Spastin CRISPR活性化プラスミド(h)は、基盤となるDNA配列を変更することなく、内因性SPASTの発現を標的化し、非破壊的にアップレギュレートするアプローチを提供します。
Spastin CRISPR 活性化プラスミド (h) は、ヒト細胞株における SPAST 遺伝子座の高効率かつ部位特異的な転写アップレギュレーションのために設計された、3 つのプラスミドからなる相乗的活性化メディエーター (SAM) システムです。
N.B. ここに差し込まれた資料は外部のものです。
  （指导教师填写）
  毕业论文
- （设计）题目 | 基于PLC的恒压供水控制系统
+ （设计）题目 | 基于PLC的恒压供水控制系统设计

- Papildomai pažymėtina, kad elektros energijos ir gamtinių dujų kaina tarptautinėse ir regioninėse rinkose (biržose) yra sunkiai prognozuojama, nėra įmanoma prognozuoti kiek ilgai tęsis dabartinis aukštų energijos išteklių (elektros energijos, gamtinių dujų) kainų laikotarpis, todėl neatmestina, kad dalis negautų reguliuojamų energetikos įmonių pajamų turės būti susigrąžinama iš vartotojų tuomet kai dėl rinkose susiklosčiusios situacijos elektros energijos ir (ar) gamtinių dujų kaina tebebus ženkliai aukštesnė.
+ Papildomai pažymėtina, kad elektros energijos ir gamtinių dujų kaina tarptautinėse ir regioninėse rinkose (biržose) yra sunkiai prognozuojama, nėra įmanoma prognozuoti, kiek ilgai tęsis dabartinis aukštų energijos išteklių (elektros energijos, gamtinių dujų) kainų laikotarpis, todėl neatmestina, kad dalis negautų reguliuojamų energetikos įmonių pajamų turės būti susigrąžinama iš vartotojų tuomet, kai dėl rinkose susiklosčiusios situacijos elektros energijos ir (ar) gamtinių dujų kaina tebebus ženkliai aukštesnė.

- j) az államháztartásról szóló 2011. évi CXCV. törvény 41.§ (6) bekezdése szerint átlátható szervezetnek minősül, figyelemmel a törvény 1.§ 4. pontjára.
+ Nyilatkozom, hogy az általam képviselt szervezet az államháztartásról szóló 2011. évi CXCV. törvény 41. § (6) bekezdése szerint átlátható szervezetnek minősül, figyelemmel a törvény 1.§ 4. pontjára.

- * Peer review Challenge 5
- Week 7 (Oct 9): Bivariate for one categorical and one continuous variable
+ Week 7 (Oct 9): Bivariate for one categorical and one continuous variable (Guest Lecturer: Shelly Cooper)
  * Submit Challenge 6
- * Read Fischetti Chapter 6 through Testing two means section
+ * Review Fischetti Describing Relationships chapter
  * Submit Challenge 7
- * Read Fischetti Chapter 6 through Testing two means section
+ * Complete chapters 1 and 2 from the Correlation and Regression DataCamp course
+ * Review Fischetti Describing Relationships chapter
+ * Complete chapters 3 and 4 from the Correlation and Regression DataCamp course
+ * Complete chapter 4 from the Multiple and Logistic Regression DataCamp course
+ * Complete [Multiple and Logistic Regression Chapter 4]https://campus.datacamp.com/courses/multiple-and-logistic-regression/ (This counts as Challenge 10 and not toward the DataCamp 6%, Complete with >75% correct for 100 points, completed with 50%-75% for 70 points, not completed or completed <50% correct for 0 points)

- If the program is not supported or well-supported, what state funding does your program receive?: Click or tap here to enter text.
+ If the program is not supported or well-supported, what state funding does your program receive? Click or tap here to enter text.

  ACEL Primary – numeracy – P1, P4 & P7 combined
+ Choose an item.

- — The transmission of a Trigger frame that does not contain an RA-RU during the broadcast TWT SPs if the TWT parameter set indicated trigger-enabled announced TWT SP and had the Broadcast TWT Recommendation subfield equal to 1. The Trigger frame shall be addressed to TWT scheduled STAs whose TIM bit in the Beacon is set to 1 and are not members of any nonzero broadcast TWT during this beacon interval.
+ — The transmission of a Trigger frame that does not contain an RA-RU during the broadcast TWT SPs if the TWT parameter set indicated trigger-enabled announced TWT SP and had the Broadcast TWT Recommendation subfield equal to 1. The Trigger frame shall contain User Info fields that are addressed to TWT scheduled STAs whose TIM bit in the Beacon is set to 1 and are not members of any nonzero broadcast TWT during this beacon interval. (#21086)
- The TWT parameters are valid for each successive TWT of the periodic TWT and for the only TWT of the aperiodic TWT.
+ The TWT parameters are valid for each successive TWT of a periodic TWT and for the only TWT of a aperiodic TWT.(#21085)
このシステムは、DNA結合能を維持しつつヌクレアーゼ活性を失わせる2つの不活性化変異(D10AおよびN863A)を有する、触媒活性のないCas9(dCas9)を中核としています。このdCas9は、強力な転写活性化因子であるVP64と融合しており、選別用のブラスティシジン耐性遺伝子と共に共発現します。2番目のプラスミドは、dCas9-VP64と協調して機能する二次活性化複合体であるMS2-p65-HSF1融合タンパク質をコードしており、ヒグロマイシン耐性遺伝子と共に発現する。3番目のプラスミドは、標的特異的な20塩基対のsgRNAをコードしており、これはMS2-p65-HSF1複合体を活性化部位に誘導する2つのMS2 RNAアプタマーと融合しており、さらにピューロマイシン耐性遺伝子が付随している。これら3つのプラスミドは、システム構成要素すべてが均等に発現するよう、質量比1:1:1で導入される。
標的遺伝子座に集合すると、SAM複合体はSPAST転写開始点の上流約200 bpの領域に結合し、そこでVP64、p65、およびHSF1が協調して転写装置を動員し、内因性Spastinの発現上昇を促進する。ヌクレアーゼ活性を持つCas9とは異なり、 dCas9は二本鎖切断を導入したりゲノム配列を改変したりしないため、天然のSPAST遺伝子座が保持され、内因性遺伝子座におけるSpastin依存性の転写応答の研究が可能となります。これにより、機能解析、標的遺伝子の同定、およびSPAST発現が沈黙または低下した腫瘍細胞におけるSpastin経路の回復のモデル化を行う上で、貴重なツールとなります。
研究用のみ。診断用または治療用ではありません。